*WHAT THE TASK REQUIRES:*
Locate the word "discount" in the entries below, then gather every line that holds it.

[Start of Attachment]

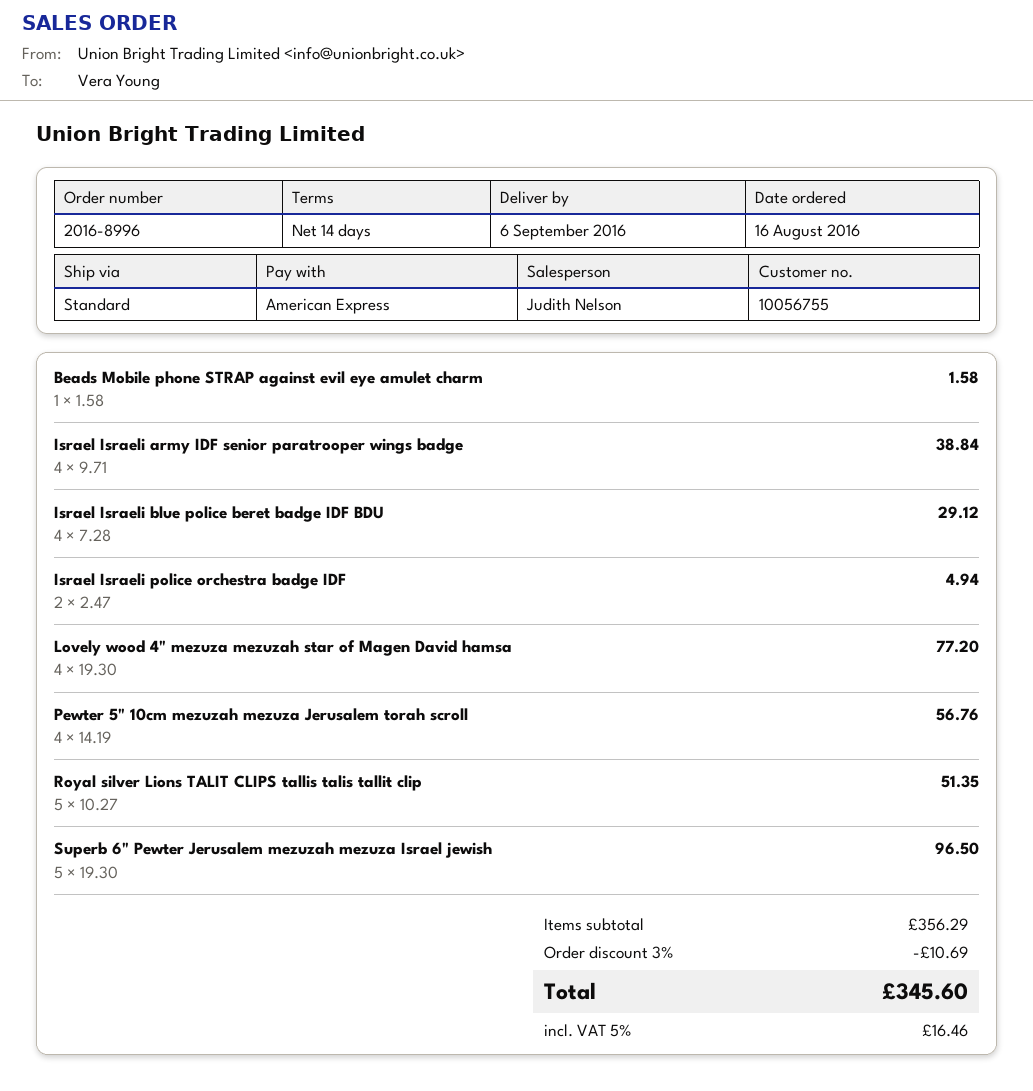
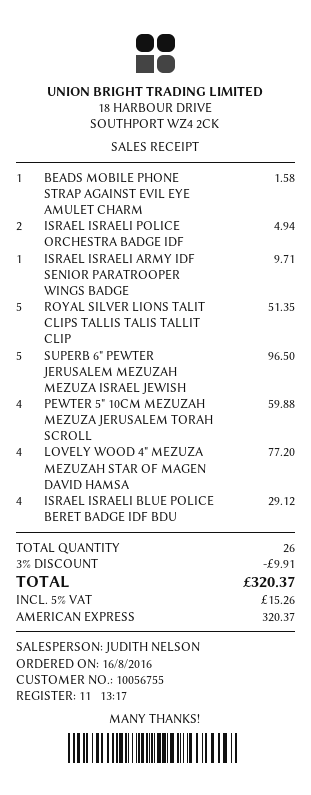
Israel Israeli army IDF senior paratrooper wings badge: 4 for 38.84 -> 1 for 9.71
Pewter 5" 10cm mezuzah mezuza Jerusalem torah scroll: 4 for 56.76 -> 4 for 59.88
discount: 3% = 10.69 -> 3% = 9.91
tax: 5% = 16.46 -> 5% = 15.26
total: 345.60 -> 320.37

[End of Attachment]
[Start of Attachment]

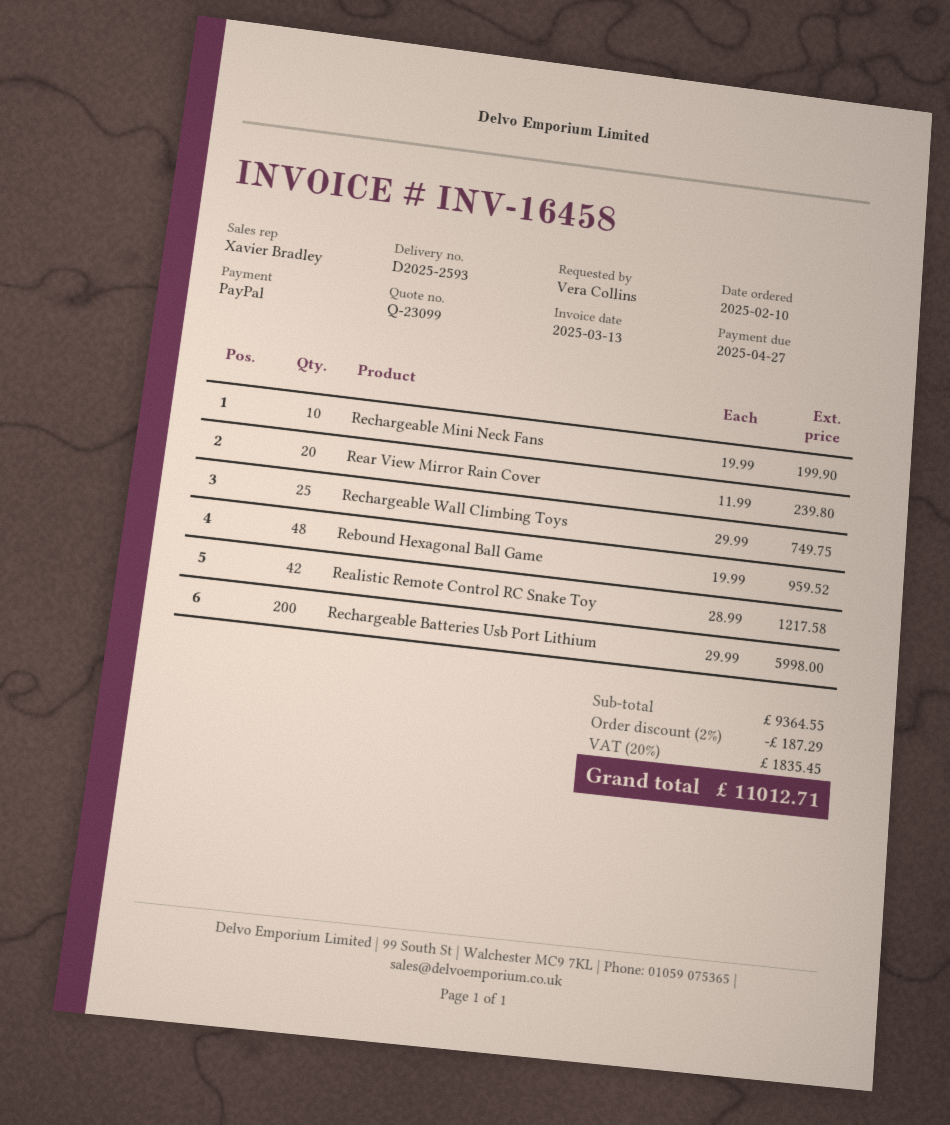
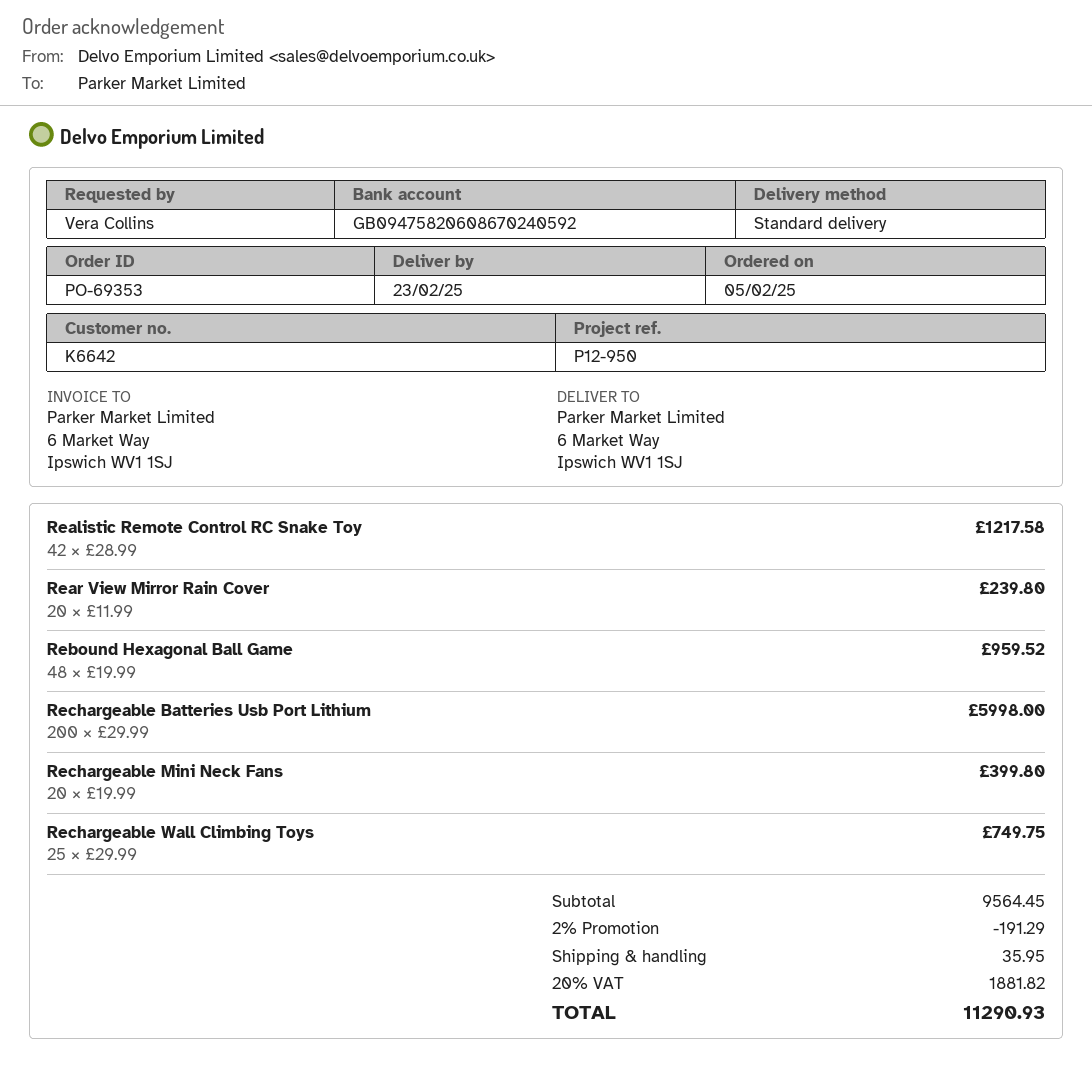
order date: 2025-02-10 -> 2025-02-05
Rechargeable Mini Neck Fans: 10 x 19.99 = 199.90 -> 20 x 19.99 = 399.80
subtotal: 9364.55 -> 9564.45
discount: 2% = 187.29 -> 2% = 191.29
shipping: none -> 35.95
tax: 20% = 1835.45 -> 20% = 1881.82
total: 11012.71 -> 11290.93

[End of Attachment]

*RESPONSE BOX:*
discount: 3% = 10.69 -> 3% = 9.91
discount: 2% = 187.29 -> 2% = 191.29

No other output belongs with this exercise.